___ Records provided ___

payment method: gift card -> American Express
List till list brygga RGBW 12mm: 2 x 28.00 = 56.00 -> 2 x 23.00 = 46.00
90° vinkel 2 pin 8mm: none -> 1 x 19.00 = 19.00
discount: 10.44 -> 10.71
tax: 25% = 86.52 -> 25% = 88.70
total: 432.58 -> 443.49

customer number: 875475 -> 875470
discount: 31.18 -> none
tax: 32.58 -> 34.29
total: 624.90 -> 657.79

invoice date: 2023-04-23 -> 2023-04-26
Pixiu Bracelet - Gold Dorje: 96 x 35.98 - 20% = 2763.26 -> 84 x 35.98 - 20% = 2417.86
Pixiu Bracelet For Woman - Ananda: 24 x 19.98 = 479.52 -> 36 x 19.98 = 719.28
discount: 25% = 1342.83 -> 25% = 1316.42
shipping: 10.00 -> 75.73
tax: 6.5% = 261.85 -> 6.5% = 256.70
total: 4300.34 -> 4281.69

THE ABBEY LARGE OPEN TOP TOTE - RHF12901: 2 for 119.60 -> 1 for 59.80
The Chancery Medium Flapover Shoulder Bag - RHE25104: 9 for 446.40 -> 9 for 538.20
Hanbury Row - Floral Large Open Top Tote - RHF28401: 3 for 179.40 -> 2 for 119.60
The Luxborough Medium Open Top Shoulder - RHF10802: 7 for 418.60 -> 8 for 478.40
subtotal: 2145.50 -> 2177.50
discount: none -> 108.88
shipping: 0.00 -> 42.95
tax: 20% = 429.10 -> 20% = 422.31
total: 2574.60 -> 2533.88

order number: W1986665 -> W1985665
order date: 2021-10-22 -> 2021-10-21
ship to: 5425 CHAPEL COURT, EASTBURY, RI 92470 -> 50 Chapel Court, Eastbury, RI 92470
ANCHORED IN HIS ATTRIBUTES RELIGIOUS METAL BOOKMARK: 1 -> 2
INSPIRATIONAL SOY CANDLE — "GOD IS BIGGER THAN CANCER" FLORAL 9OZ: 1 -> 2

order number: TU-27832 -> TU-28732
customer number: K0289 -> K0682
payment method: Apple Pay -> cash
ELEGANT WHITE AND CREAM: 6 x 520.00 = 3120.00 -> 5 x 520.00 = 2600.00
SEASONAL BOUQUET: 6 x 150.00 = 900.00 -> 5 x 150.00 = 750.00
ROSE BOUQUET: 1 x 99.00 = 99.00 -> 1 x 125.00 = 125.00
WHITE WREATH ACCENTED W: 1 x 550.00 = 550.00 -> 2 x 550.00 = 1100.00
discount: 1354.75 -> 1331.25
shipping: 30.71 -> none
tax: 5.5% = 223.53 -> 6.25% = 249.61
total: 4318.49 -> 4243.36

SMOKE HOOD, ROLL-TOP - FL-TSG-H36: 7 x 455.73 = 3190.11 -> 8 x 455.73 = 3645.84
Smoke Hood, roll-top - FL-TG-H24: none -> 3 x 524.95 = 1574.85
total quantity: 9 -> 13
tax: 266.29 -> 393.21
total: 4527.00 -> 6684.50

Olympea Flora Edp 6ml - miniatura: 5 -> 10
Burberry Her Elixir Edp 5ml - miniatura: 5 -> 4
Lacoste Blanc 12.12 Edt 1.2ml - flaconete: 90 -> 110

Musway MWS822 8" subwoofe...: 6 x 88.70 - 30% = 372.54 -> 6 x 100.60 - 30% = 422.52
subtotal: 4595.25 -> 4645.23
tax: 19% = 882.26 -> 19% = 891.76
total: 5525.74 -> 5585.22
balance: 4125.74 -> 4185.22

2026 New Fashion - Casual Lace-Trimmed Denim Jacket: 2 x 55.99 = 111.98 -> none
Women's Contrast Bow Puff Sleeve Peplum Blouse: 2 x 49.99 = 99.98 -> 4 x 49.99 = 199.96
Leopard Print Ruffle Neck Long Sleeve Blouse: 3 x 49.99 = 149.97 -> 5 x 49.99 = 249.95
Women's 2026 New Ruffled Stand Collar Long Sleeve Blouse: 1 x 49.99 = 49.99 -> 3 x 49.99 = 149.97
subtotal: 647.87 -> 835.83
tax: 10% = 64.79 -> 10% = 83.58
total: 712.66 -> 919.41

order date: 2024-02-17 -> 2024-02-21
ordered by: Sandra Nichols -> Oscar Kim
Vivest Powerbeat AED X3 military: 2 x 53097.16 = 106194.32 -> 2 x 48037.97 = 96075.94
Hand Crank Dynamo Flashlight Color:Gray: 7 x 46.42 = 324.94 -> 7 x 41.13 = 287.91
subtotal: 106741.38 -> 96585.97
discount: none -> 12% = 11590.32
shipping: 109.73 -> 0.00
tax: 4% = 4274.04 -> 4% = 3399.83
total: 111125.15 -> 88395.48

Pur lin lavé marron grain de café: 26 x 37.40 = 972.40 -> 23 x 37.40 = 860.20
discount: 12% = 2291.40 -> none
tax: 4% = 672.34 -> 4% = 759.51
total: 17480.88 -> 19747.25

___

## Your instructions
Say only how many lines in the records carry the word "Sleeve".

## Finished task
3